▶ **Data extracts**
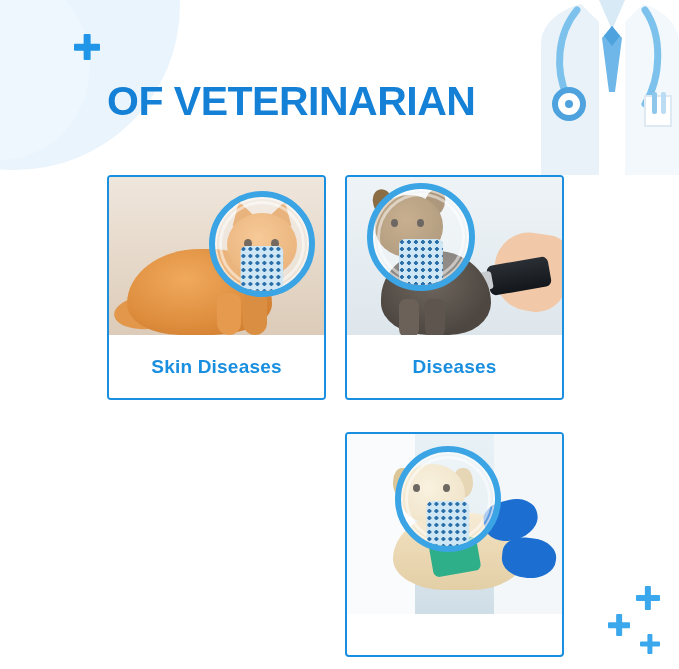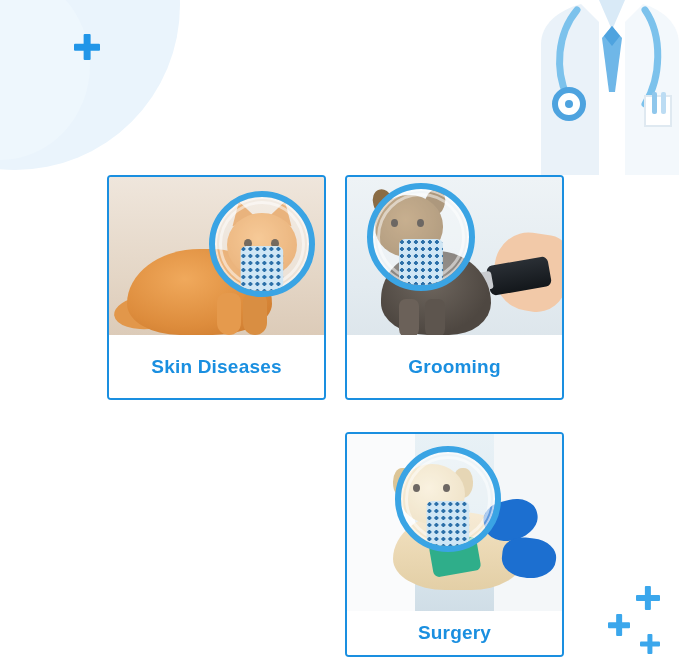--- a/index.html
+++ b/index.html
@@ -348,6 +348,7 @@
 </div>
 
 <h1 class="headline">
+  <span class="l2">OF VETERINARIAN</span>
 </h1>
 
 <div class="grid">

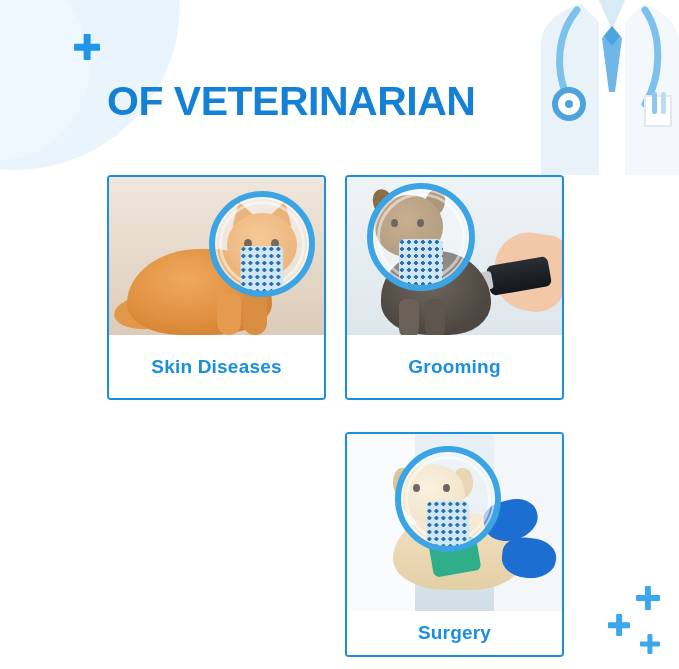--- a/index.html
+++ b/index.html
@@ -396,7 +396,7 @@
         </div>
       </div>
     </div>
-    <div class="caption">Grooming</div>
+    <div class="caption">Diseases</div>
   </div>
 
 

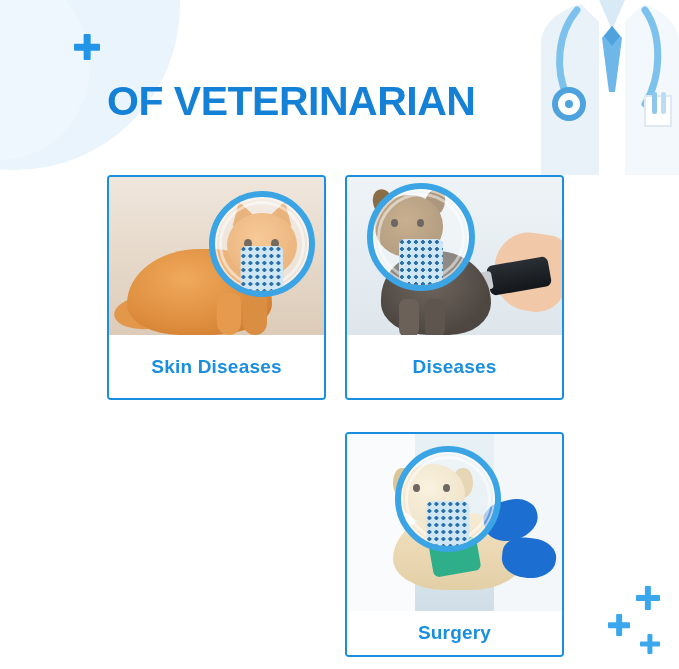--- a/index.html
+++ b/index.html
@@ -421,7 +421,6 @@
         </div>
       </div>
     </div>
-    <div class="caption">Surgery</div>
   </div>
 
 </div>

▶ **Your goal**
Only lines holding the string "caption" are wanted; gather each one from the entries above.

▶ **Answer to the problem**
-    <div class="caption">Grooming</div>
+    <div class="caption">Diseases</div>
-    <div class="caption">Surgery</div>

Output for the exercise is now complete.